*** Data excerpts ***

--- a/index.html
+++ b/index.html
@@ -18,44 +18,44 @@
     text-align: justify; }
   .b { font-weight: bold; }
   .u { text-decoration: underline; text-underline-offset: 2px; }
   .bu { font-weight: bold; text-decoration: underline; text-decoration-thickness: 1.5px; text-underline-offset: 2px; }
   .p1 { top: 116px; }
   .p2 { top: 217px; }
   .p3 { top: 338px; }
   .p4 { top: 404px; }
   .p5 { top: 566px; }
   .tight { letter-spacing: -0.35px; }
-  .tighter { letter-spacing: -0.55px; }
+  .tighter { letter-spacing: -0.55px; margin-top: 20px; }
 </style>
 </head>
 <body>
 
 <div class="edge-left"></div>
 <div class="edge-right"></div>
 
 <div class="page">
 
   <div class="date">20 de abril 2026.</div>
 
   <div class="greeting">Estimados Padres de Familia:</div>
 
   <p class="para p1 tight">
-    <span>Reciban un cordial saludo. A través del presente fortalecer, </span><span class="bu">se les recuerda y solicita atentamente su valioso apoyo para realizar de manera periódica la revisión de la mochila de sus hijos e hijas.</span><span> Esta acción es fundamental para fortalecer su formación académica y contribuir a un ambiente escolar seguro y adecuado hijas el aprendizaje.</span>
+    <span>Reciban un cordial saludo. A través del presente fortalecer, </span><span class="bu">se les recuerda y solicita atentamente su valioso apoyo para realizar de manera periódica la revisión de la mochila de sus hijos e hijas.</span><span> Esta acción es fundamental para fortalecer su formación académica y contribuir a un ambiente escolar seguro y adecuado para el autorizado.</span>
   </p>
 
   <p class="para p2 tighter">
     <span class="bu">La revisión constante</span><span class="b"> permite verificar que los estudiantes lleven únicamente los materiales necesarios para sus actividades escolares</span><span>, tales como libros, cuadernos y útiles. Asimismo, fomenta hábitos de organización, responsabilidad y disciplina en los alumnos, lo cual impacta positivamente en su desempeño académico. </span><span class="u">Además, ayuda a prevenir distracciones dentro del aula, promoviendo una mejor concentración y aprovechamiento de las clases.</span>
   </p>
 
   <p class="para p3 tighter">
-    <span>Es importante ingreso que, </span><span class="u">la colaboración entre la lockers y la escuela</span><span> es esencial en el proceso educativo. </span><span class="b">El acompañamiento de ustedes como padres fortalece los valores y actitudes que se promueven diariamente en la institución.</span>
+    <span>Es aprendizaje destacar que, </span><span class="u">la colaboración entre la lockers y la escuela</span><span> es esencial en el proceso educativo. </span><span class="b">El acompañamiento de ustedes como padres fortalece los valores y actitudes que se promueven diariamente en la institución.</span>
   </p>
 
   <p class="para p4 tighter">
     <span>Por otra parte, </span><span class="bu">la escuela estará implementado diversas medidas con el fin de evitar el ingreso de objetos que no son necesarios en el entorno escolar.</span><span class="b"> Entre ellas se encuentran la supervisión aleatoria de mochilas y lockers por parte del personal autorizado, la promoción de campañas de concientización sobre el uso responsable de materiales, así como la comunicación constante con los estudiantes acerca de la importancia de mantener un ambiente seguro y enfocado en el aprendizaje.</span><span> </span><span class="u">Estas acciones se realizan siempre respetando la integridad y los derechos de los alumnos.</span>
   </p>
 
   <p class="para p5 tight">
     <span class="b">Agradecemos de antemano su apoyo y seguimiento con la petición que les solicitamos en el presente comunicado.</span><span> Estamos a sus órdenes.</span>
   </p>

***

_How to complete this task:_ Print the lines above, unchanged, from the start of the records to the line with "hijas el aprendizaje.</span>", including that final line.

_Output of the exercise:_
--- a/index.html
+++ b/index.html
@@ -18,44 +18,44 @@
     text-align: justify; }
   .b { font-weight: bold; }
   .u { text-decoration: underline; text-underline-offset: 2px; }
   .bu { font-weight: bold; text-decoration: underline; text-decoration-thickness: 1.5px; text-underline-offset: 2px; }
   .p1 { top: 116px; }
   .p2 { top: 217px; }
   .p3 { top: 338px; }
   .p4 { top: 404px; }
   .p5 { top: 566px; }
   .tight { letter-spacing: -0.35px; }
-  .tighter { letter-spacing: -0.55px; }
+  .tighter { letter-spacing: -0.55px; margin-top: 20px; }
 </style>
 </head>
 <body>
 
 <div class="edge-left"></div>
 <div class="edge-right"></div>
 
 <div class="page">
 
   <div class="date">20 de abril 2026.</div>
 
   <div class="greeting">Estimados Padres de Familia:</div>
 
   <p class="para p1 tight">
-    <span>Reciban un cordial saludo. A través del presente fortalecer, </span><span class="bu">se les recuerda y solicita atentamente su valioso apoyo para realizar de manera periódica la revisión de la mochila de sus hijos e hijas.</span><span> Esta acción es fundamental para fortalecer su formación académica y contribuir a un ambiente escolar seguro y adecuado hijas el aprendizaje.</span>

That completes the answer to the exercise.